▶ _Change detection outputs_:
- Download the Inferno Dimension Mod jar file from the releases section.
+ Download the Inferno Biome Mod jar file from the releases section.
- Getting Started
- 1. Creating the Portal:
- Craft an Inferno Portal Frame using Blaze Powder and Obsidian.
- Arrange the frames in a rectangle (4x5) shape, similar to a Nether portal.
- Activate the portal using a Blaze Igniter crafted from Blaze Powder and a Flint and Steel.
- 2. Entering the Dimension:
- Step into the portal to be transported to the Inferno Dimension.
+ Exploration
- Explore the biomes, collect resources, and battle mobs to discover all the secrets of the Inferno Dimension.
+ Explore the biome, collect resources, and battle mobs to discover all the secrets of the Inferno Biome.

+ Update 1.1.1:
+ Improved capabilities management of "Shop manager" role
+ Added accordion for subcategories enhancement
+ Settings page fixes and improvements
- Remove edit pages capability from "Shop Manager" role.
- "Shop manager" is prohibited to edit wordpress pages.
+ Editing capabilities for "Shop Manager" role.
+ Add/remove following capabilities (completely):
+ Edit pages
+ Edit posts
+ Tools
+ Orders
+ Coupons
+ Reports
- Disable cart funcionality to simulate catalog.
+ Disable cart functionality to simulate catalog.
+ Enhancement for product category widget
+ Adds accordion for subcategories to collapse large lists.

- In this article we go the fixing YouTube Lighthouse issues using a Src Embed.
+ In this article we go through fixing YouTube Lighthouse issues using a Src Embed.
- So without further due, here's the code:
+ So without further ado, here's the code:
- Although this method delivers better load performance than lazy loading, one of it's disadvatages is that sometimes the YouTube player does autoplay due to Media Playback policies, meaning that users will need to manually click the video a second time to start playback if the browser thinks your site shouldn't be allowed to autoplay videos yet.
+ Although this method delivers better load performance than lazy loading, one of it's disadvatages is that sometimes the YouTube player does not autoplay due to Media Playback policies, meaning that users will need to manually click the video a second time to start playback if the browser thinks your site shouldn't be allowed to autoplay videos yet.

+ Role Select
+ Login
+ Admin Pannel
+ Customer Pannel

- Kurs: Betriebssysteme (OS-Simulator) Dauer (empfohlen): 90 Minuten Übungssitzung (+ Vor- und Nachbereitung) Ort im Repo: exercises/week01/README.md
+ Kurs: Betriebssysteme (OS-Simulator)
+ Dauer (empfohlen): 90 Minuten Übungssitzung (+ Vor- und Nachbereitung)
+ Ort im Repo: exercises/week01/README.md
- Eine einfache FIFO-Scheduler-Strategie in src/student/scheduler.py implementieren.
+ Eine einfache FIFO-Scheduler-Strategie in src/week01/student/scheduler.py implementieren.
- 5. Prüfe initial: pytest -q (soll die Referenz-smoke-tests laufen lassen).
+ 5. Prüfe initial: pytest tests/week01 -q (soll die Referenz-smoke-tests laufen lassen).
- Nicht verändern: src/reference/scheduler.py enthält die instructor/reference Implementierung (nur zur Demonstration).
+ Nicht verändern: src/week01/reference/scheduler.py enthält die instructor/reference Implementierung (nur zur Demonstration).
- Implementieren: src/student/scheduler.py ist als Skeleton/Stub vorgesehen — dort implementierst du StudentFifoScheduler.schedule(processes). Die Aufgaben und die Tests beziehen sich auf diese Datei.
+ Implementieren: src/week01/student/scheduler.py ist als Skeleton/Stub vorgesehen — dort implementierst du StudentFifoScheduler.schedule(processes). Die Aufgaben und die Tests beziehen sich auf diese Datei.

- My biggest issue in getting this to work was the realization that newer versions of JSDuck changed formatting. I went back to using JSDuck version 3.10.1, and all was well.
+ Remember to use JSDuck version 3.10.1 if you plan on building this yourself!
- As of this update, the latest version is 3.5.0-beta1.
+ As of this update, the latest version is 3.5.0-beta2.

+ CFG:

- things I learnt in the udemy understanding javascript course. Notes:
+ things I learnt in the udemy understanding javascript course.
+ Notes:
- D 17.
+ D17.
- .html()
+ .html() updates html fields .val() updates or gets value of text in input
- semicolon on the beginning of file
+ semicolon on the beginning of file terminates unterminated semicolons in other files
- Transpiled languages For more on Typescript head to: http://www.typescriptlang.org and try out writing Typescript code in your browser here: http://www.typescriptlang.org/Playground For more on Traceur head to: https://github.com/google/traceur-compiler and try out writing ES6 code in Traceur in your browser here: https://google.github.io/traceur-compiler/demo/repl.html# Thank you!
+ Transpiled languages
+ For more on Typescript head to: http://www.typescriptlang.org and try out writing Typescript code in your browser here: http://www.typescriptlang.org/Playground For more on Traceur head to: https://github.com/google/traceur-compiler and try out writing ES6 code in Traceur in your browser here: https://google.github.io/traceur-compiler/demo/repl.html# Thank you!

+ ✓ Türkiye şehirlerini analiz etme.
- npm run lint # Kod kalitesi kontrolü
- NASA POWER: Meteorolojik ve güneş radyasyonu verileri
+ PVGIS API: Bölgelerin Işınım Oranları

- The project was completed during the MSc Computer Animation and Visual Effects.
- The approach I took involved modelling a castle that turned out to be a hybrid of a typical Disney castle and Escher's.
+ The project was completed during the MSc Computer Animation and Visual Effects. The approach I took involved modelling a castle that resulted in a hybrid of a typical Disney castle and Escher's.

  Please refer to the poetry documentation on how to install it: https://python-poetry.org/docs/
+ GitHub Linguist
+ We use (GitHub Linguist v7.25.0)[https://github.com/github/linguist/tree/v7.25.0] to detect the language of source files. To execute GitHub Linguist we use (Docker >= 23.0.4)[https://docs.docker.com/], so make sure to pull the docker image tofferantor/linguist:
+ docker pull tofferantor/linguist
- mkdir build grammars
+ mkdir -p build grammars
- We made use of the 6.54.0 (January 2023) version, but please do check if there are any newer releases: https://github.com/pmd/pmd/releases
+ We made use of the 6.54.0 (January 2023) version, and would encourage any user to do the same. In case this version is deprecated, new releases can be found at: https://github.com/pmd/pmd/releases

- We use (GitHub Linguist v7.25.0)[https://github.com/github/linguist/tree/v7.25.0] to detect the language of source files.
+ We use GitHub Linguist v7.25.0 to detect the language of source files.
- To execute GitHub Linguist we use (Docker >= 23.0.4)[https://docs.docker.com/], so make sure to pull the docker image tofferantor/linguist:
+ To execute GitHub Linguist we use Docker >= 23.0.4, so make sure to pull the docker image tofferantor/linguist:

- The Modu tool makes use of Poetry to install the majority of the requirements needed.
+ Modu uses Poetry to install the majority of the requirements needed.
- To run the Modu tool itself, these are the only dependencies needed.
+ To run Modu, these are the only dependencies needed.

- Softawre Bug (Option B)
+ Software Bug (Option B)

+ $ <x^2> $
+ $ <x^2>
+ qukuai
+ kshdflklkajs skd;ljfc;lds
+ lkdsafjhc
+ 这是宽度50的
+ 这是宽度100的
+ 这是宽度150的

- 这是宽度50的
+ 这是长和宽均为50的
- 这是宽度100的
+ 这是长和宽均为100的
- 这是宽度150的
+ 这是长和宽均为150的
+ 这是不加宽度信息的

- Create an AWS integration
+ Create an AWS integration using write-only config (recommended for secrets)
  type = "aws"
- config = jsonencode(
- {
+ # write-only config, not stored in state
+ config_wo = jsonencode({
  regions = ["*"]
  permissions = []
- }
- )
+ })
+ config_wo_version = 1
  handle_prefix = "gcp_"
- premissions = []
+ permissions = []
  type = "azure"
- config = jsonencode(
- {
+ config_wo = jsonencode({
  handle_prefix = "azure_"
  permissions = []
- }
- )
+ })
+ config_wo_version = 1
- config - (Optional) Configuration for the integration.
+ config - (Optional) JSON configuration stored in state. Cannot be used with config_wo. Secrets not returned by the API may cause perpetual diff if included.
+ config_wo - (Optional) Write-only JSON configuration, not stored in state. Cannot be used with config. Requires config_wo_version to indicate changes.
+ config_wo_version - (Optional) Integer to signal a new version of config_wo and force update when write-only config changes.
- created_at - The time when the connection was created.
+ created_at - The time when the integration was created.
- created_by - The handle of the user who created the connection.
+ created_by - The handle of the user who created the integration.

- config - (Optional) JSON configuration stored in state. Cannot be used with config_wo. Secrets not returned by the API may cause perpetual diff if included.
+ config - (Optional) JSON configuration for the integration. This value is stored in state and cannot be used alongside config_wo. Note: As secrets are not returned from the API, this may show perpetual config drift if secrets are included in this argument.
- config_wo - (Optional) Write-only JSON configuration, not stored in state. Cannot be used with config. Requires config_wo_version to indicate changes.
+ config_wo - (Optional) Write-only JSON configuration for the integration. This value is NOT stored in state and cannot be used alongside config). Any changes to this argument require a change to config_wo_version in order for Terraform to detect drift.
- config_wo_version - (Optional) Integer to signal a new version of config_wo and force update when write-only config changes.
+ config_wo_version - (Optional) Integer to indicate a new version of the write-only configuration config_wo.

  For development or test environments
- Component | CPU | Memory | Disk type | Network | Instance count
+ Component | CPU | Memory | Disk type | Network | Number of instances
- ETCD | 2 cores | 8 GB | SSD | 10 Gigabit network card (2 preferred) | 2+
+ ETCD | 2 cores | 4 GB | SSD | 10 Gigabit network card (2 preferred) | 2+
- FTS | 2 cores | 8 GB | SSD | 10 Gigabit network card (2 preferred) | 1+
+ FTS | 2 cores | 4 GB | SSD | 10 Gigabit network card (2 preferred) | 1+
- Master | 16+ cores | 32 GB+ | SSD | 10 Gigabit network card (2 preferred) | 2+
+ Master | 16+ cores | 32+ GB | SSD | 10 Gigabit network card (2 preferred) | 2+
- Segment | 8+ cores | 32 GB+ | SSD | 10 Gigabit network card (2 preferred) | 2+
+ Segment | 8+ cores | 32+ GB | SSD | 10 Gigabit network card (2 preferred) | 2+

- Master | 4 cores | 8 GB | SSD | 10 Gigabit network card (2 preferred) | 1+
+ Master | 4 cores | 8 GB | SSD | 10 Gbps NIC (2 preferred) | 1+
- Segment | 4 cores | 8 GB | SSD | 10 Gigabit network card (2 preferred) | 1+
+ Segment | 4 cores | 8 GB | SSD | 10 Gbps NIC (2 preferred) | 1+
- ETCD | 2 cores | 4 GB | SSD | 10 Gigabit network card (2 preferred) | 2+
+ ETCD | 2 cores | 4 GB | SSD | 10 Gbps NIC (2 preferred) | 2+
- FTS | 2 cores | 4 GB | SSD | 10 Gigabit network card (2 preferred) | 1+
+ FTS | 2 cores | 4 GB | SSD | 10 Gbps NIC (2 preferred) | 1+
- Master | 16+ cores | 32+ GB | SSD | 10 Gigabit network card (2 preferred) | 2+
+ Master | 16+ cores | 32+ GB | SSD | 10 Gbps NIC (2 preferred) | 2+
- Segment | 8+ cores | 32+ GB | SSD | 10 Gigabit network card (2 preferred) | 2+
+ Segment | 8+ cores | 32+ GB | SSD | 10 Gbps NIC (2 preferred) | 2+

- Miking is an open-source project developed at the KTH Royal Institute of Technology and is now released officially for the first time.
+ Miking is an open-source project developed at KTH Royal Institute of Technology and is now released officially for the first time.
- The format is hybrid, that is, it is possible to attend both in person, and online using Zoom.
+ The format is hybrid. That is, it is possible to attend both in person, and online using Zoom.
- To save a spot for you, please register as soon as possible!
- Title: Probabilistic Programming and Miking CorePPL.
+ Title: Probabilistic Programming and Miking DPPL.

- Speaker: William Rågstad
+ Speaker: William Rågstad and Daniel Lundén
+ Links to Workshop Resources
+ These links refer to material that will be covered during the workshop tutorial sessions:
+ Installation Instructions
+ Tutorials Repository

▶ _Required action_:
Copy out the range of lines above starting at the line with "- config_wo - (Optional)" and ending at the line with "Number of instances", exactly and including both.

▶ _Response to the task_:
- config_wo - (Optional) Write-only JSON configuration, not stored in state. Cannot be used with config. Requires config_wo_version to indicate changes.
+ config_wo - (Optional) Write-only JSON configuration for the integration. This value is NOT stored in state and cannot be used alongside config). Any changes to this argument require a change to config_wo_version in order for Terraform to detect drift.
- config_wo_version - (Optional) Integer to signal a new version of config_wo and force update when write-only config changes.
+ config_wo_version - (Optional) Integer to indicate a new version of the write-only configuration config_wo.

  For development or test environments
- Component | CPU | Memory | Disk type | Network | Instance count
+ Component | CPU | Memory | Disk type | Network | Number of instances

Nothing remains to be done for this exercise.